STEVE_EDWARDS: So AJ, was that first pick? Could you say that was a new addition to string theory?
AJ_ONEAL: I think we could, no, the first one was version.
STEVE_EDWARDS: The second one, sorry. I lost track of all of them. Sorry.
AJ_ONEAL: No, yes, it definitely was a new addition to string theory, but,
CHARLES MAX_WOOD: but only if you use it. All right, Dan, what are your picks?

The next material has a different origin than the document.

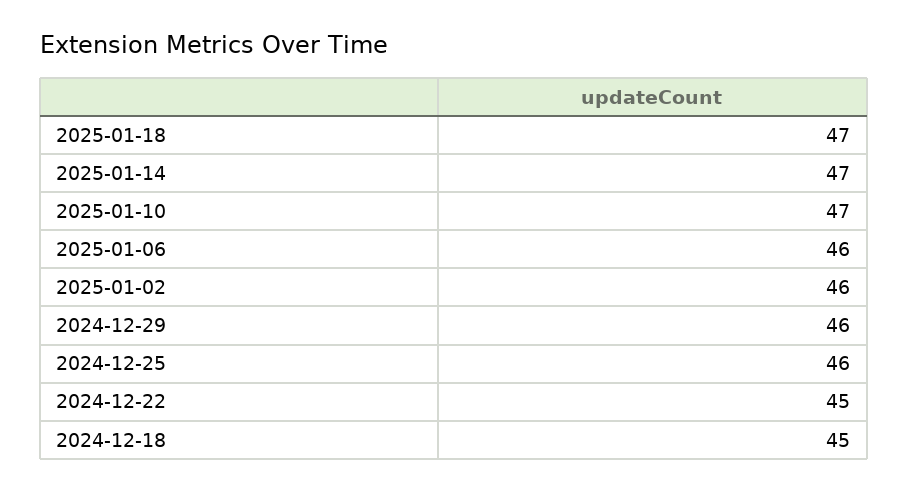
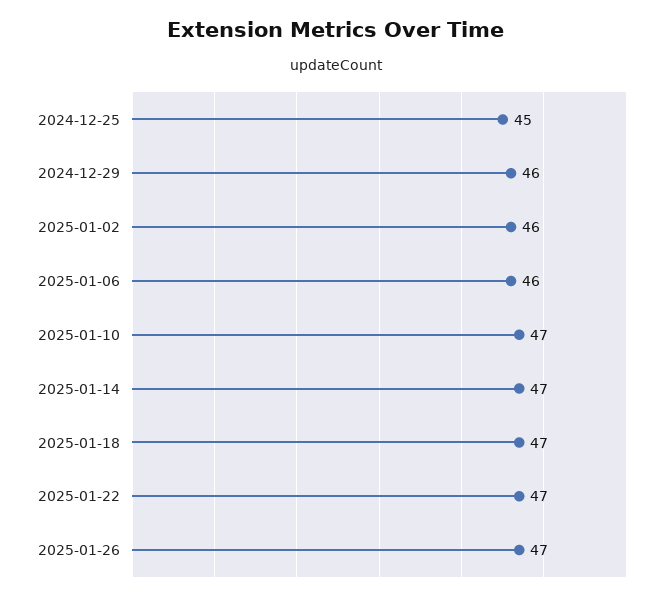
2024-12-25: 46 -> 45
2024-12-22: 45 -> none
2024-12-18: 45 -> none
2025-01-22: none -> 47
2025-01-26: none -> 47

DAN_SHAPPIR: Okay. So my first pick is a, actually a pretty sad one. Uh, the day that we were recording this is the very same day in which Russia invaded the Ukraine and my previous employer Wix has several offices in Ukraine. So I actually got to visit there a couple of times and I know quite a number of people who live there and work there. And I'm really worried for their safety. These are really nice people who really celebrate their freedoms and the fact that they won them not so long ago. And all of a sudden it seems that these freedoms could be taken away from them. In fact, their lives could be taken away from them. And that's...really scary and sad. By the way, in this context, something that is really nice is the fact that Wix actually offered all their almost 1000 employees in Ukraine the option to fly them out with their families and and lodge them all expenses paid by Wix, which I think is pretty amazing thing to do and you know, for as long as it takes. So I hope that as many of Wix employees that we're offered this option actually took it for them and their families and that they are indeed safe right now. In any event, it's really sad and I really hope that by the time this episode actually airs, this will all be behind us. I don't know exactly what will happen though. So that would be my first pick. My second one is much, much more upbeat. I'm reading a book that I actually find to be fairly enjoyable. It's called Uprooted by Naomi Novik. It's a standalone fantasy book. We don't see so many of those anymore. And it's like a breath of fresh air to know that you read a book and it's a good story and it will be done by the time when you finish the book. And like I said, so far I'm enjoying it and I really highly recommend it. So it's Uprooted by Naomi Novik and those would be my two picks.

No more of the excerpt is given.